## Study material
+ + +

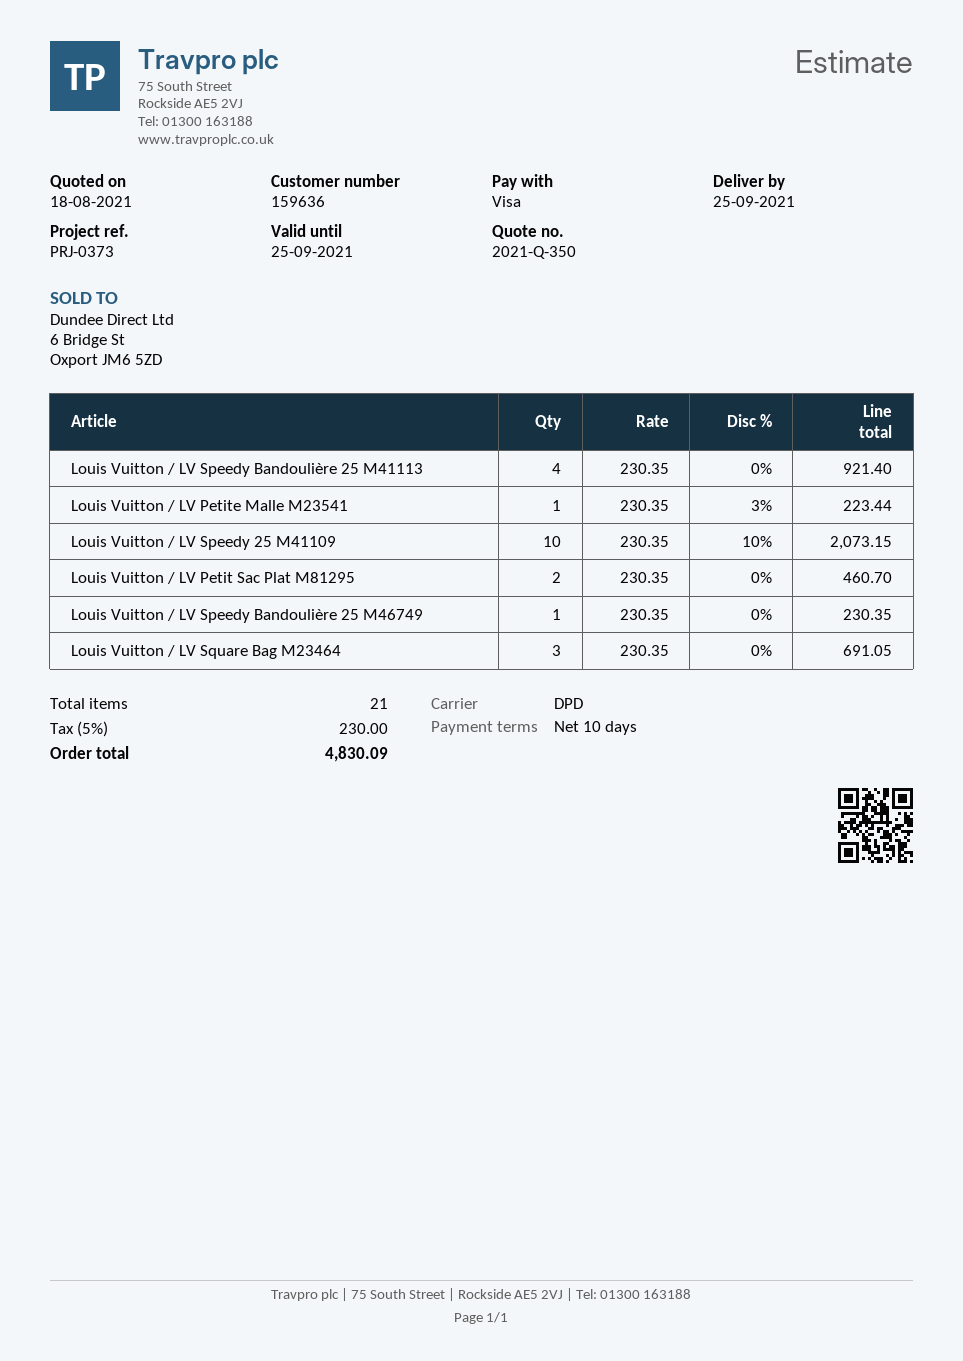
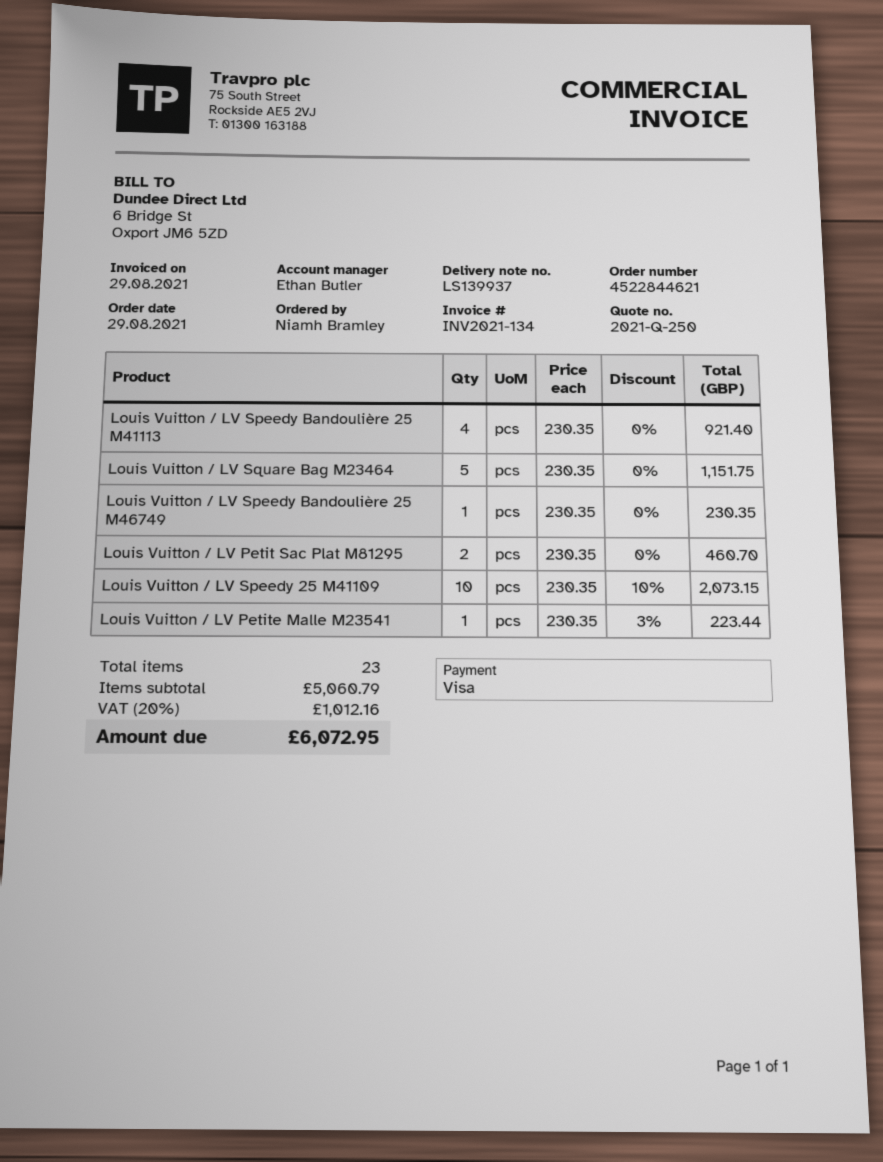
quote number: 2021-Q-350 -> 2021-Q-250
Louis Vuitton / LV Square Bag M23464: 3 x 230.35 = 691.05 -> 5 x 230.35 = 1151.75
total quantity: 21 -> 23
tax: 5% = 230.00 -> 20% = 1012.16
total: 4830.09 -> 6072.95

+ + +

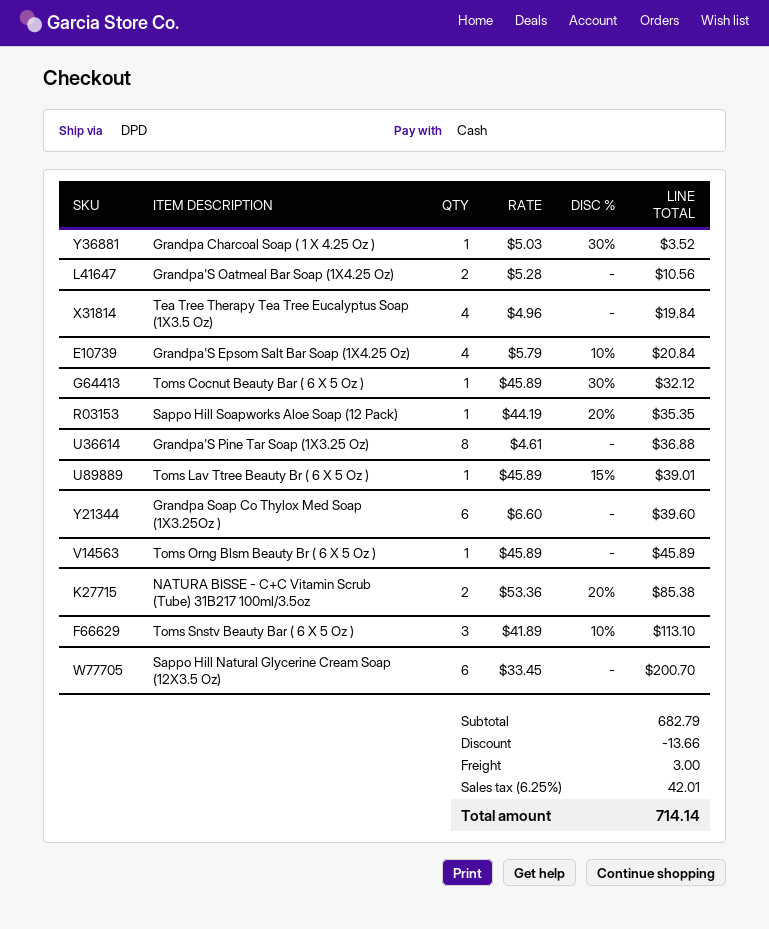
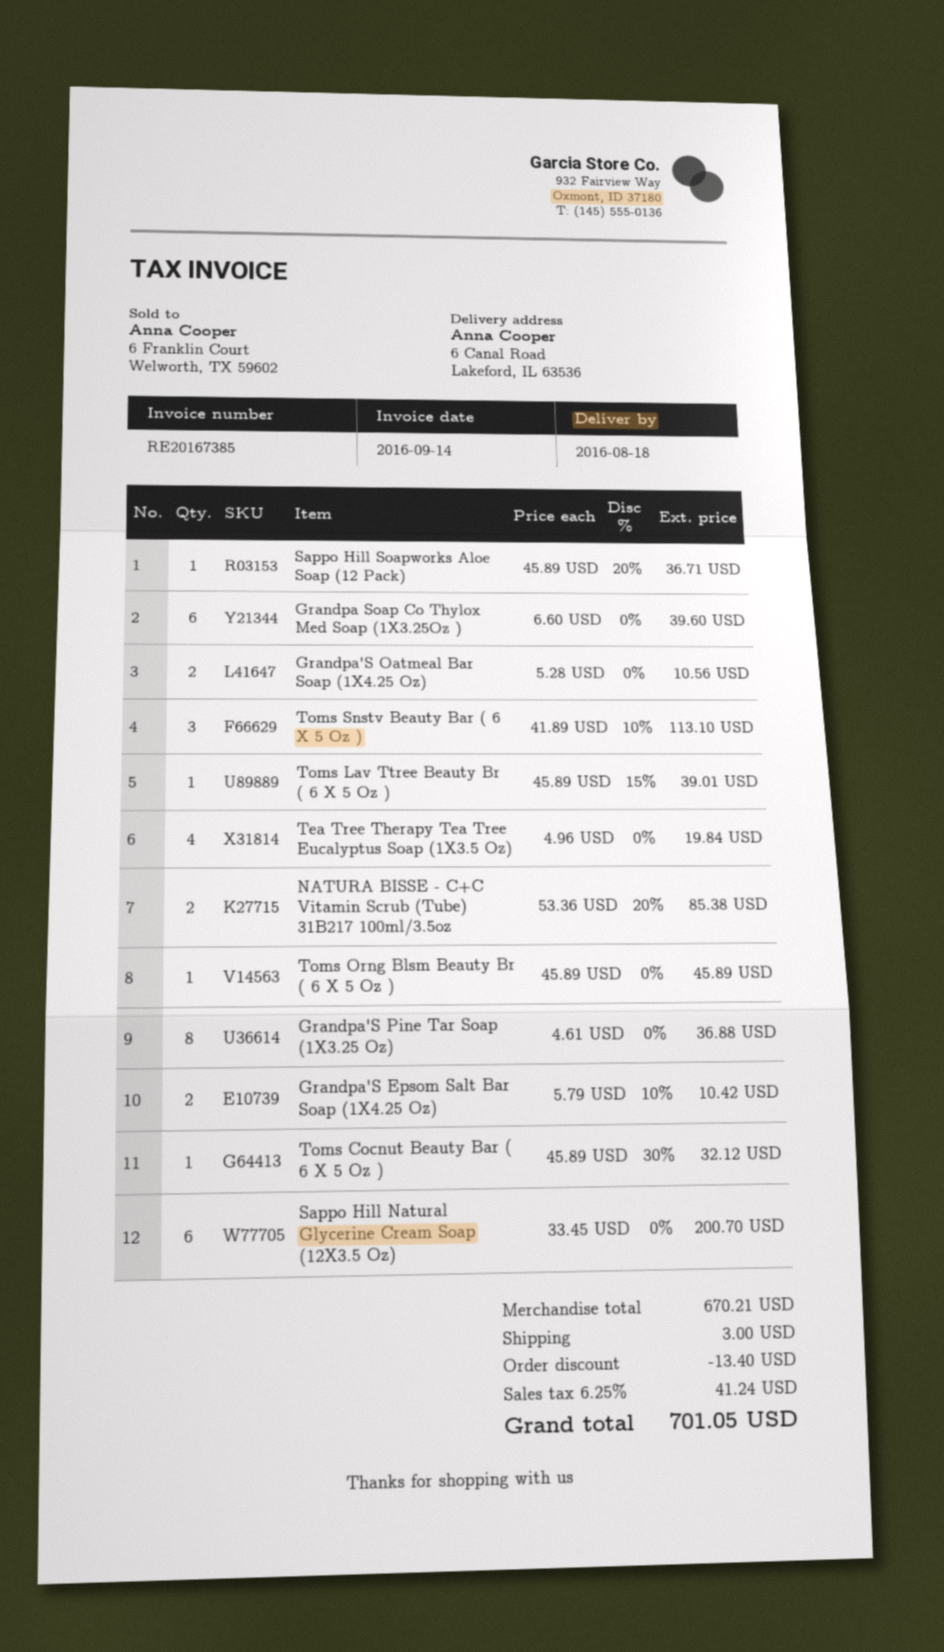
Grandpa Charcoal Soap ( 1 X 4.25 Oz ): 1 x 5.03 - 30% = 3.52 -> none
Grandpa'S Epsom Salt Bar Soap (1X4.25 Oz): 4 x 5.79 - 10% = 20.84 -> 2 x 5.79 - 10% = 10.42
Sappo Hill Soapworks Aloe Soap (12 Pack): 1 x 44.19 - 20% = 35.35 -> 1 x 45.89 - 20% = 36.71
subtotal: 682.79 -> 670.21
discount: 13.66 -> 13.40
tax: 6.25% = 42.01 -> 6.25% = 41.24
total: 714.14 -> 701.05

+ + +

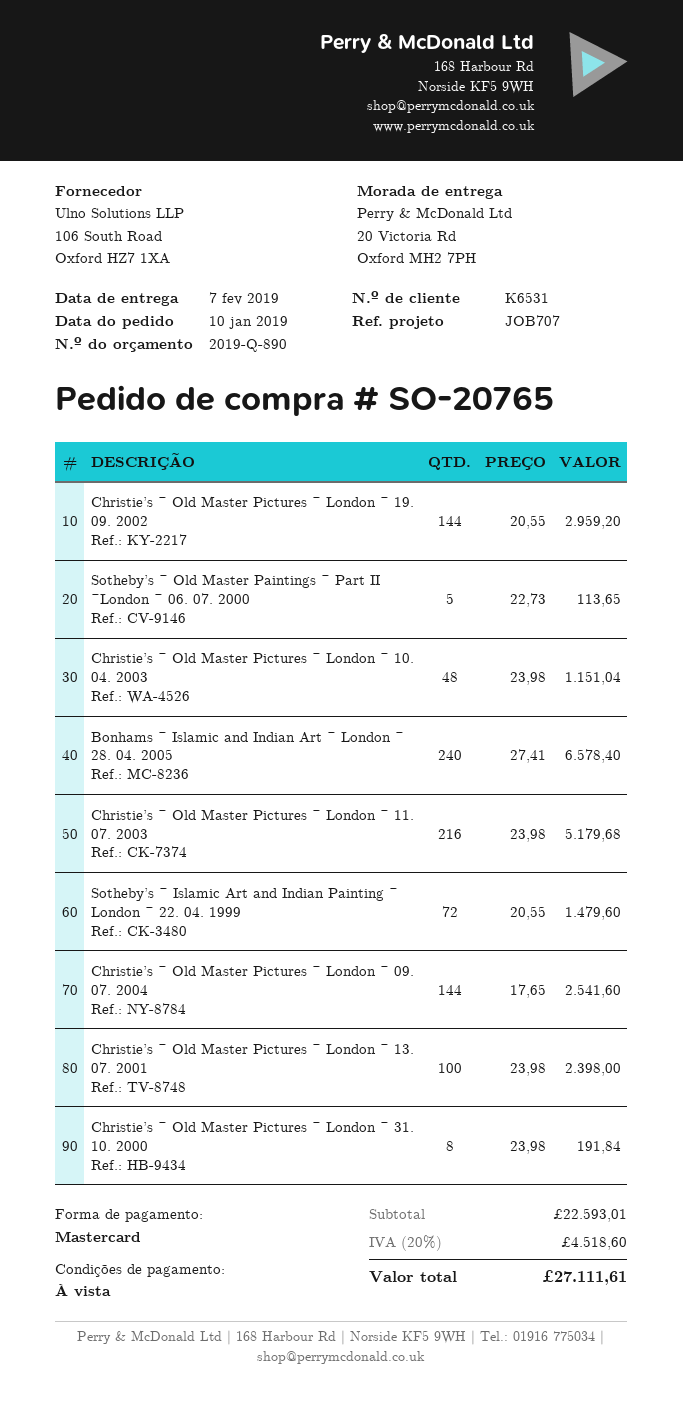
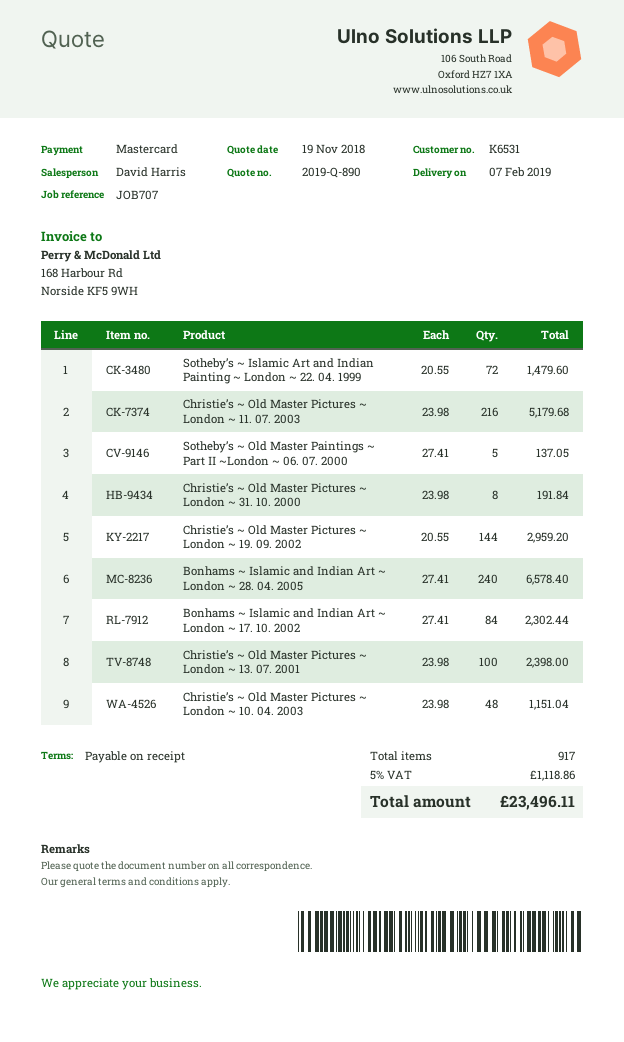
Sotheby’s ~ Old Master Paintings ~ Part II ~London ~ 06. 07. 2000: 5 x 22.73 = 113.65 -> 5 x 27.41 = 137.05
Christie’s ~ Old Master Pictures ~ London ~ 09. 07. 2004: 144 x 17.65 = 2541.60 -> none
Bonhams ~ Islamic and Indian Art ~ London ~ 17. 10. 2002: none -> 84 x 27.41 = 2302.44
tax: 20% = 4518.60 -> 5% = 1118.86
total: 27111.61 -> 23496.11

+ + +

## Task requirements
From the data above, return every line from the line that has "Bonhams ~ Islamic" up to and including the line that has "total: 27111.61 -> 23496.11", exactly.

## Task output
Bonhams ~ Islamic and Indian Art ~ London ~ 17. 10. 2002: none -> 84 x 27.41 = 2302.44
tax: 20% = 4518.60 -> 5% = 1118.86
total: 27111.61 -> 23496.11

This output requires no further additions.